Today has been one of those days, I didn’t sleep very well last night, as I knew this morning i was going to hand my notice in at work, and I was in two minds as to whether to do it in the first place as I really do care for the people I work with… however I cant get too attached to them I have to think of Me!
I love the company I currently work for, however in terms of progression, I am a little trapped and this is what started my job hunt!
It’s all been a little manic really as I was only contacted about a new role last Wednesday (15th) and I spoke to a lovely lady at an agency and was delighted as this role sounded just up my street. Thursday (16th) I woke up to an email asking me to an interview, I was delighted…. and then they said could I come on Friday, the panic really started to sink in then.
Any way fast forward 24 hours, it’s Friday, I have just completed my interview and I will be honest… I felt FABULOUS! The company was amazing, the people so friendly, and I knew that they would help me in the next steps in my career as a HR Professional.
I sat in my car took some deep breaths, I had done my best, now time to go home and relax for the weekend. I was just over half way home when I received a call from the agency… they wanted me! I couldn’t believe it, I was over the bloody moon! Little old me had gone out there and smashed the interview out of the park!
I actually spend my Saturday in bed ill.. so that was a bit disappointing, but then come Sunday I knew I had to write that resignation letter!
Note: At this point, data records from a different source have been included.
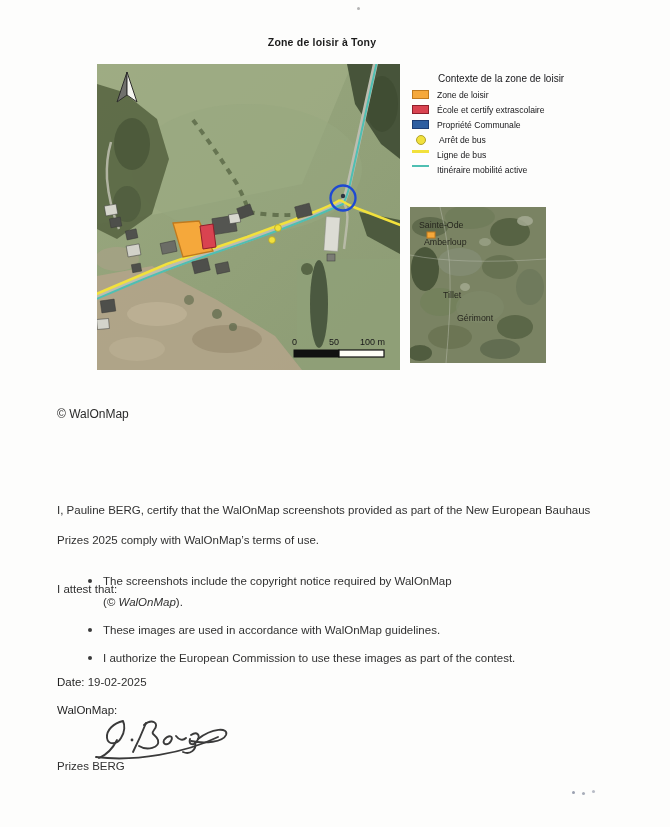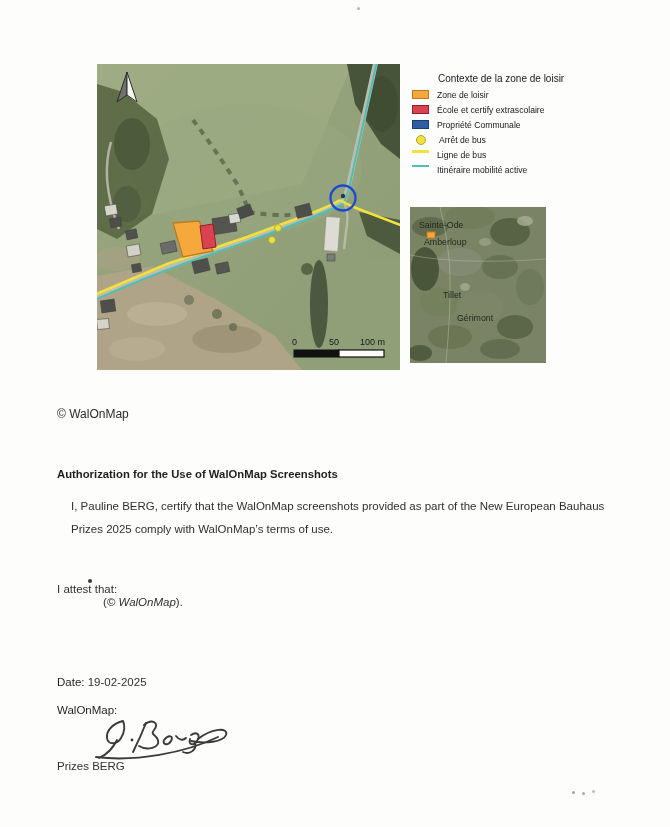--- a/index.html
+++ b/index.html
@@ -54,6 +54,7 @@
 
 <div class="page">
 
+  <div class="abs doc-title">Zone de loisir à Tony</div>
 
   <svg class="abs main-map" viewBox="0 0 303 306" width="303" height="306">
     <defs>

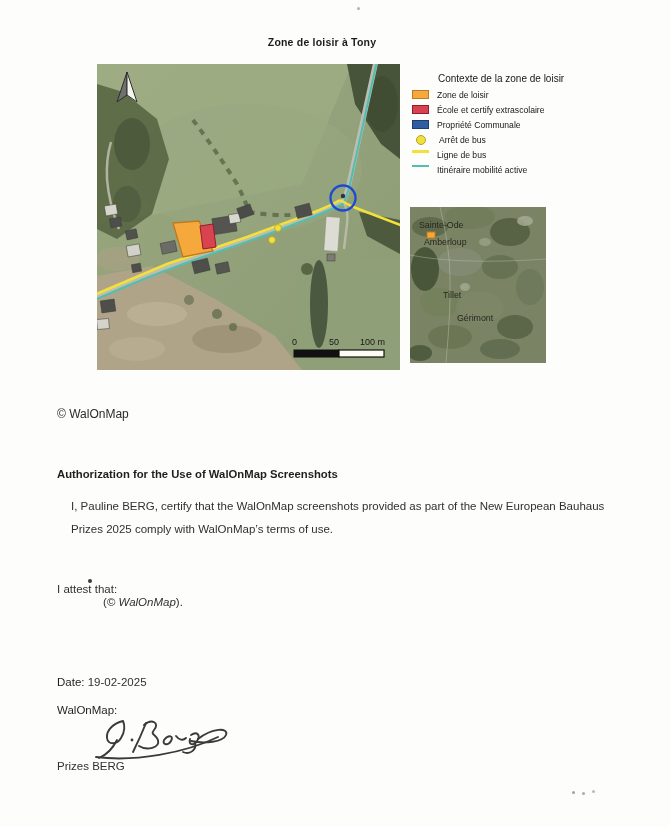--- a/index.html
+++ b/index.html
@@ -201,7 +201,6 @@
 
   <div class="abs copyright">© WalOnMap</div>
 
-  <div class="abs auth-heading">Authorization for the Use of WalOnMap Screenshots</div>
   <div class="abs intro">I, Pauline BERG, certify that the WalOnMap screenshots provided as part of the New European Bauhaus Prizes 2025 comply with WalOnMap’s terms of use.</div>
   <div class="abs attest">I attest that:</div>
 

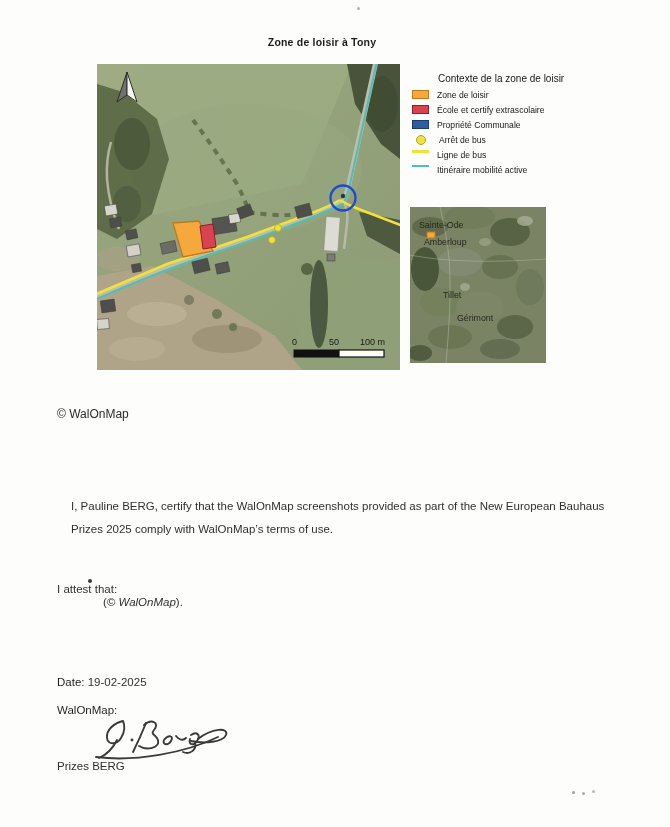--- a/index.html
+++ b/index.html
@@ -29,7 +29,7 @@
   .copyright { left:57px; top:407px; font-size:12px; color:#2b2b2b; }
 
   .auth-heading { left:57px; top:468px; font-size:11.3px; font-weight:bold; color:#1f1f1f; }
-  .intro { left:71px; top:495px; width:542px; font-size:11.5px; line-height:23px; }
+  .intro { left:57px; top:495px; width:542px; font-size:11.5px; line-height:30px; }
   .attest { left:57px; top:543px; font-size:11.5px;margin-top:40px; }
 
   .bullet { left:85px; font-size:11.5px; line-height:21px; width:505px; }

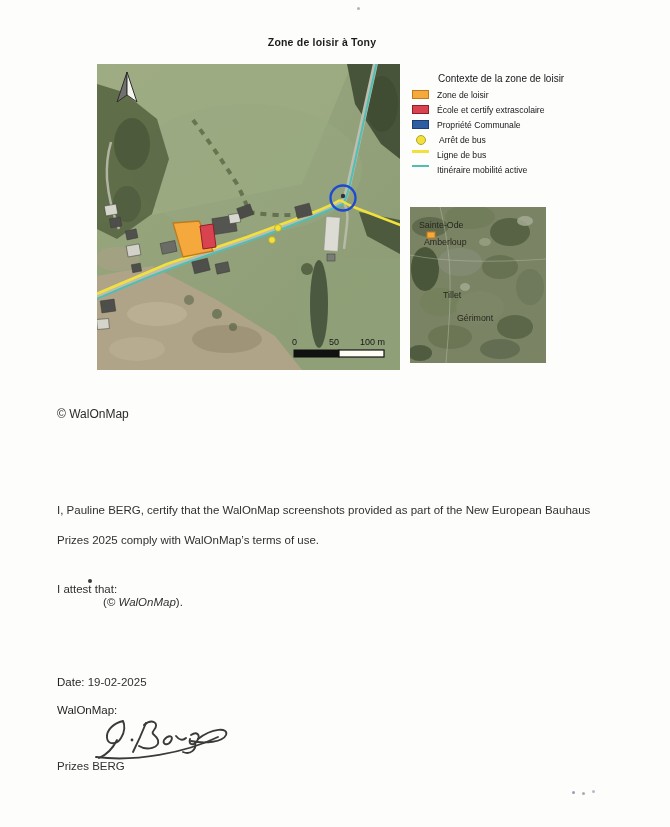--- a/index.html
+++ b/index.html
@@ -206,7 +206,7 @@
 
   <div class="abs bullet b1">
     <span class="bullet-text">
-      <br>
+      <span>The screenshots include the copyright notice required by WalOnMap</span><br>
       <span>(</span><span class="it">© WalOnMap</span><span>).</span>
     </span>
   </div>

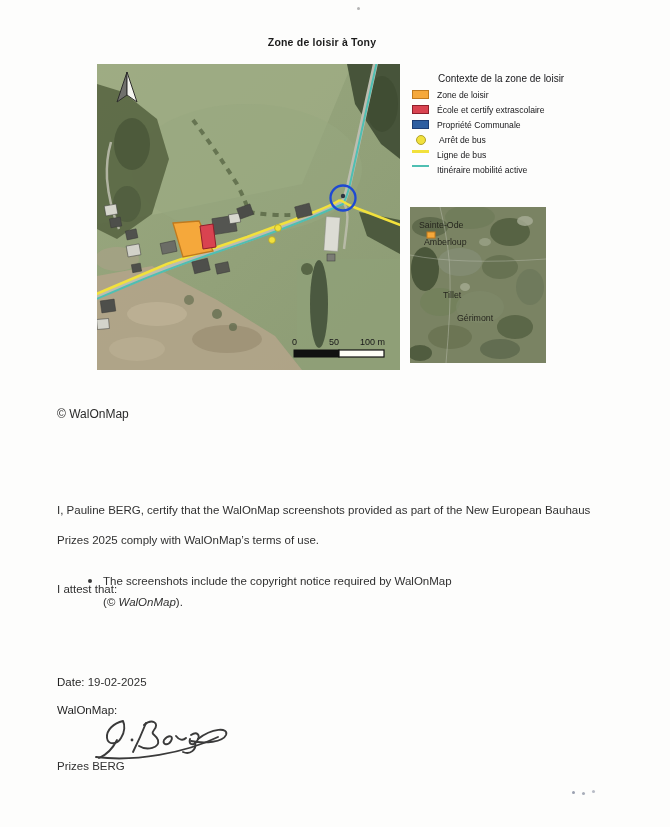--- a/index.html
+++ b/index.html
@@ -210,6 +210,9 @@
       <span>(</span><span class="it">© WalOnMap</span><span>).</span>
     </span>
   </div>
+  <div class="abs bullet b2">
+    <span class="bullet-text">These images are used in accordance with WalOnMap guidelines.</span>
+  </div>
 
   <div class="abs date-row">
     <span class="bold">Date:</span>

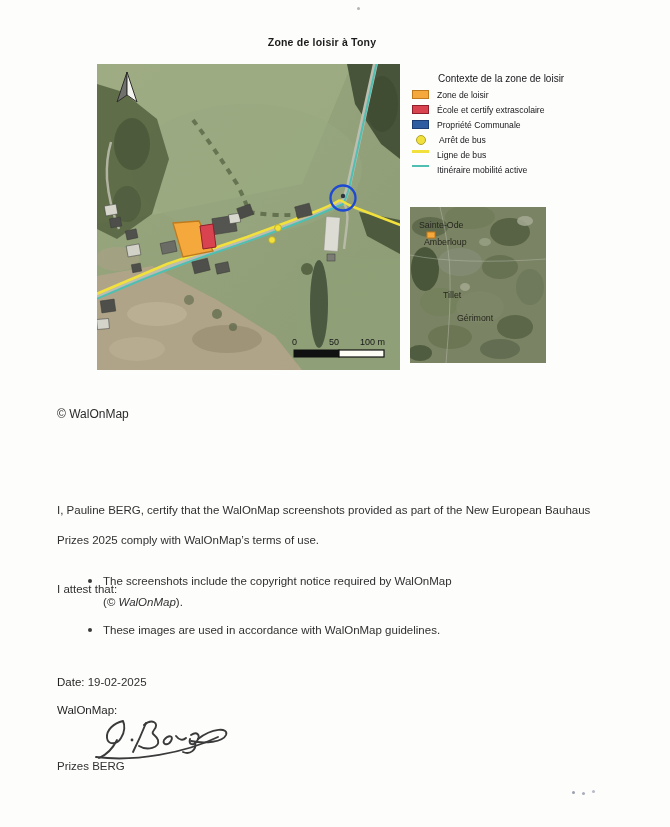--- a/index.html
+++ b/index.html
@@ -213,6 +213,9 @@
   <div class="abs bullet b2">
     <span class="bullet-text">These images are used in accordance with WalOnMap guidelines.</span>
   </div>
+  <div class="abs bullet b3">
+    <span class="bullet-text">I authorize the European Commission to use these images as part of the contest.</span>
+  </div>
 
   <div class="abs date-row">
     <span class="bold">Date:</span>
My stomach was churning all day, I have the best friends at work, and now I am not going to see them everyday… do I really want to leave them?
After a few tears to my Mum and many a frantic text to my boyfriend, I put my big girl pants on and did it! I wrote my resignation and here we are… 6:50pm on Monday 20th Feb… and I have m last 4 weeks ahead of me!
I am so excited about the opportunity ahead of me, but also very anxious at the moment, this is why I decided partly now was the right time for a blog. I can express my feelings without keeping them bottled up… as I do this a lot… then just end up crying.
I will do a separate article on my new role… but for now I am happy to share my wonderful news!